Buraya kadar yazdıklarımı okudum da bayaa atarlı olmuş sanki ben hiç akıllı telefon kullanmıyormuşum gibi. Neyse söylemeyeyim de içimde mi kalsın.

Neyse böyle başladım diyete ben kendi içimde büyük işler yapar internete girmez, zaferler kazanır, bir devrim gerçekleştirirken bütün dünya neler yaptı peki?
Taipçilerim yüzlerce mail gönderdiler, hayatta olup olmadığımı sordular.
Kendimi iyi hissetmiyorsam yardımcı olmayı önerdiler.
Konu sosyal medyada büyüdü.

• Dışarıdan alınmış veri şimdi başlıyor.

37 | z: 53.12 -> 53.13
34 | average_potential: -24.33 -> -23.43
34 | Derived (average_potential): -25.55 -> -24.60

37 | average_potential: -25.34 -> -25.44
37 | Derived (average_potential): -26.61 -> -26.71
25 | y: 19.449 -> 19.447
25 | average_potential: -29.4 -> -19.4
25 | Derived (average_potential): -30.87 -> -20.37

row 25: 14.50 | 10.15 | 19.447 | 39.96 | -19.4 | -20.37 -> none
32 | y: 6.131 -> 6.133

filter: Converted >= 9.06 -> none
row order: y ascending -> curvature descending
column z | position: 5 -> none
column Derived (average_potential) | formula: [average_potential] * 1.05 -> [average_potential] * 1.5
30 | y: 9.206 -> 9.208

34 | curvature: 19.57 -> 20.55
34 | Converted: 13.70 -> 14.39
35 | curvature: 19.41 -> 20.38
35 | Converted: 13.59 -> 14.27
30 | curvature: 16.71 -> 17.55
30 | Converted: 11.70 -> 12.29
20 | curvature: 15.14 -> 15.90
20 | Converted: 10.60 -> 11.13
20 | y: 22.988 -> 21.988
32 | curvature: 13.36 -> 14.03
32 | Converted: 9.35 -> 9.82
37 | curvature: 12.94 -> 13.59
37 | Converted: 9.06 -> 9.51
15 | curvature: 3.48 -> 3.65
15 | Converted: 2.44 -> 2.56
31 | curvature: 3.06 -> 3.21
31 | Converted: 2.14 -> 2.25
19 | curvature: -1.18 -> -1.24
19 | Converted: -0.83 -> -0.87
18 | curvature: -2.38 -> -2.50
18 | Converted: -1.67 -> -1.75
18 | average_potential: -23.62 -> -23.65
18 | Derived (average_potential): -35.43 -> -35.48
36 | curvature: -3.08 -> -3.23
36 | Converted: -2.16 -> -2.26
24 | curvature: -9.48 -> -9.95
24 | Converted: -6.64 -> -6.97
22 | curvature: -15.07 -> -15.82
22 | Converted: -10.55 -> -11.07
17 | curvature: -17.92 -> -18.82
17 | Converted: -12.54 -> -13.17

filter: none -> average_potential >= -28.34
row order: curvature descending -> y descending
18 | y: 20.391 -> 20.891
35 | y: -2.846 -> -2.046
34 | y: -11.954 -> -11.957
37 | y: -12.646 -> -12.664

Canan 'ın nerede olduğunu ögrenmek isteyen kişiler swarm hesabım sürekli mesajlar gönderdiler.
Taki ben bir açıklama yayınlayıp iyi olduğumu ve biraz dinlenmek istediğimi bildirene kadar.
Tabiki böyle bişey olmadı. Sadece bir arkadaşım arayarak sordu sosyal meydanlarda görünmüyorsun diye.
Demem o ki dünyanın çok umrunda değiliz o paylaşımları yaptığımızda ya da yapmadığımızda.

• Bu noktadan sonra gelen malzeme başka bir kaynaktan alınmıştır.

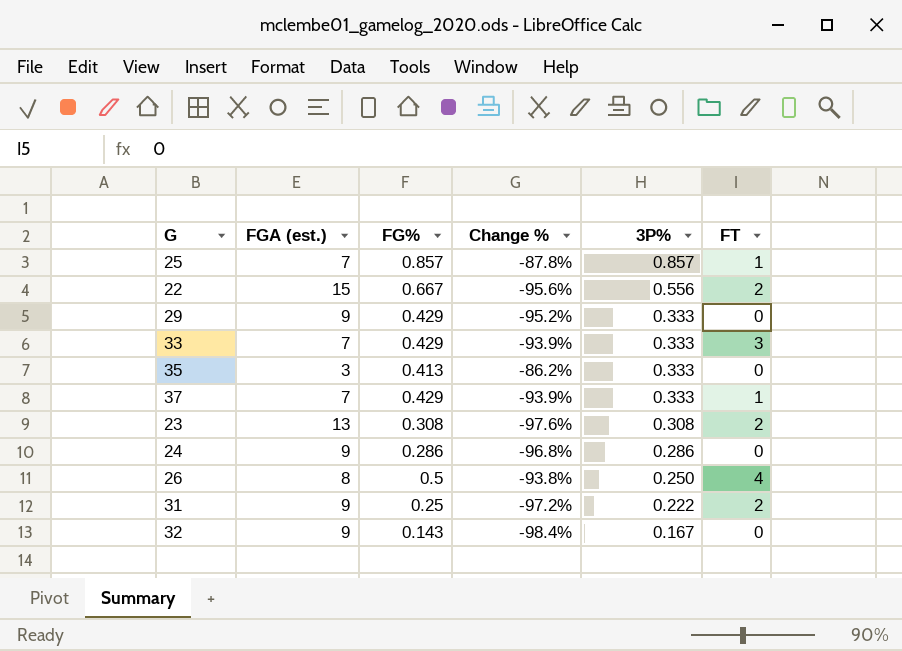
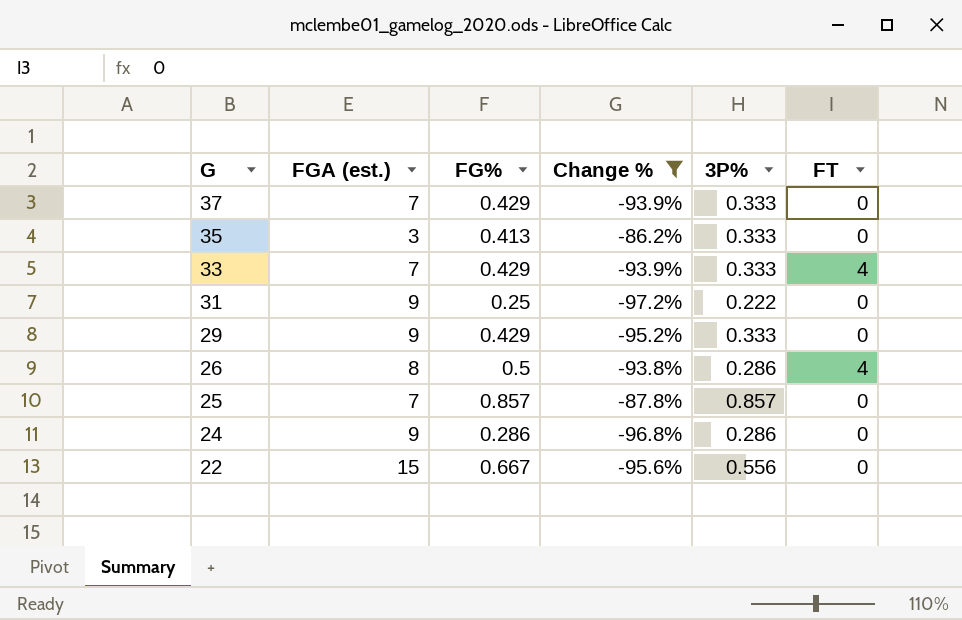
filter: none -> Change % >= -97.2%
row order: 3P% descending -> G descending
37 | FT: 1 -> 0
33 | FT: 3 -> 4
31 | FT: 2 -> 0
26 | 3P%: 0.250 -> 0.286
25 | FT: 1 -> 0
22 | FT: 2 -> 0

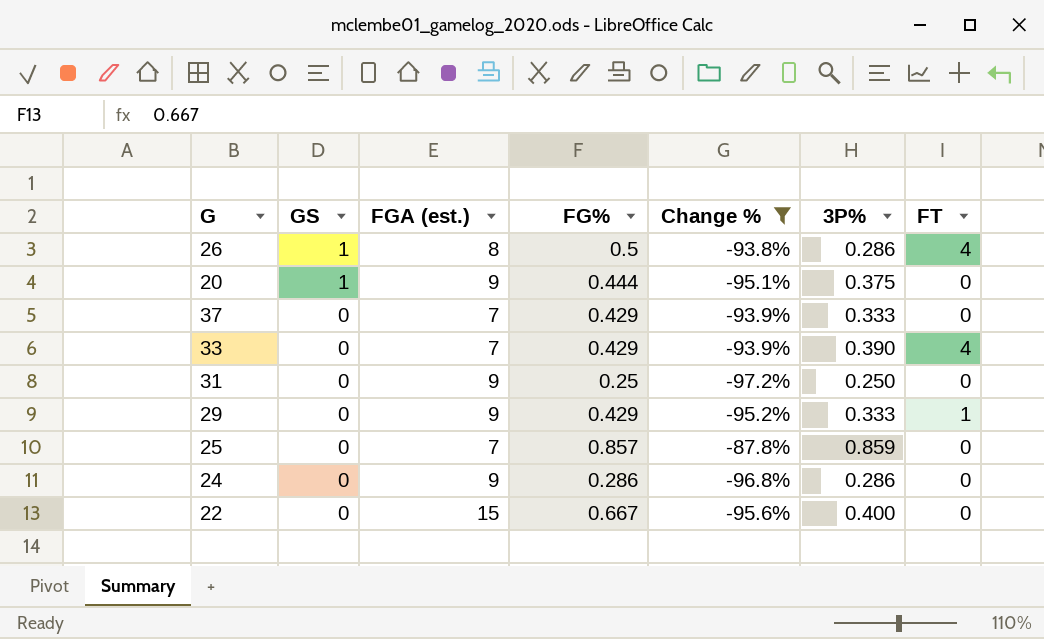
row order: G descending -> GS descending
column GS | position: none -> 2
row 35: 3 | 0.413 | -86.2% | 0.333 | 0 -> none
row 20: none -> 1 | 9 | 0.444 | -95.1% | 0.375 | 0
33 | 3P%: 0.333 -> 0.390
31 | 3P%: 0.222 -> 0.250
29 | FT: 0 -> 1
25 | 3P%: 0.857 -> 0.859
22 | 3P%: 0.556 -> 0.400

Diteyin en zor kısmı ise Fatih ve Can ile çıktığımız pazar gezisi idi.Yağmurlu bir Antalya'dan yola çıkarak Kekova'ya oradan da Kaş' a gittik. Diyetim devam ettiğim için hiçbir fotoğraf paylaşmadım ama biraz zor oldu benim için. Onlar hepimizin hatta tüm Kaş ve Kekovadakilerin yerine güzel fotoğraflar paylaştılar.
Lütfen kendilerinin hesaplarını takip ediniz ve beğeniniz.

Şimdi o günden bu ne perhiz bu ne lahana turşusu konulu fotoğraflarımı paylaşıyorum.













Sonuç olarak internet diyeti yapmak insana kilo verdirmiyor, yararlarını ise ben anlatamam siz deneyin görün

Benim diyeyim bitti, kimbilir belki bir sonraki pazartesi tekrar başlarım.

19 Ağustos 2015 Çarşamba

Ankara seviyorum seni, yanaklarından da öpüyorum ama...

Yine güneşli bir gün. Evden çıkıp dilek pastanesinin oradan sola dönüyorum, çiçek ve narenciye kokuları ile dolu bir caddeden aşağıya doğru yürüyorum ki çiçekleri koklamaktan başım dönüyor, tansiyonum düşüyor. Burcu bana hanımeli, yasemin ve melissa kokularını ayırt etmeyi öğretti. Ataşehir sitesinin önünden geçerken yasemin, balıkçının bahçesinden geçerken hanımelileri koklamaktan bayılacak gibi oluyorum. Carrefour'un olduğu göbekten sağa dönüp devam ediyorum. Aslında denizin, hindistan cevizi ve kakaolu güneş kremlerinin kokusunu takip ederek de aynı yere çıkılabiliyor. Sonra dümdüz yürüdüğüm de işte buraya varıyorum. Burada var oluyorum. Ve en önemlisi tatilde değilim artık burada yaşıyorum.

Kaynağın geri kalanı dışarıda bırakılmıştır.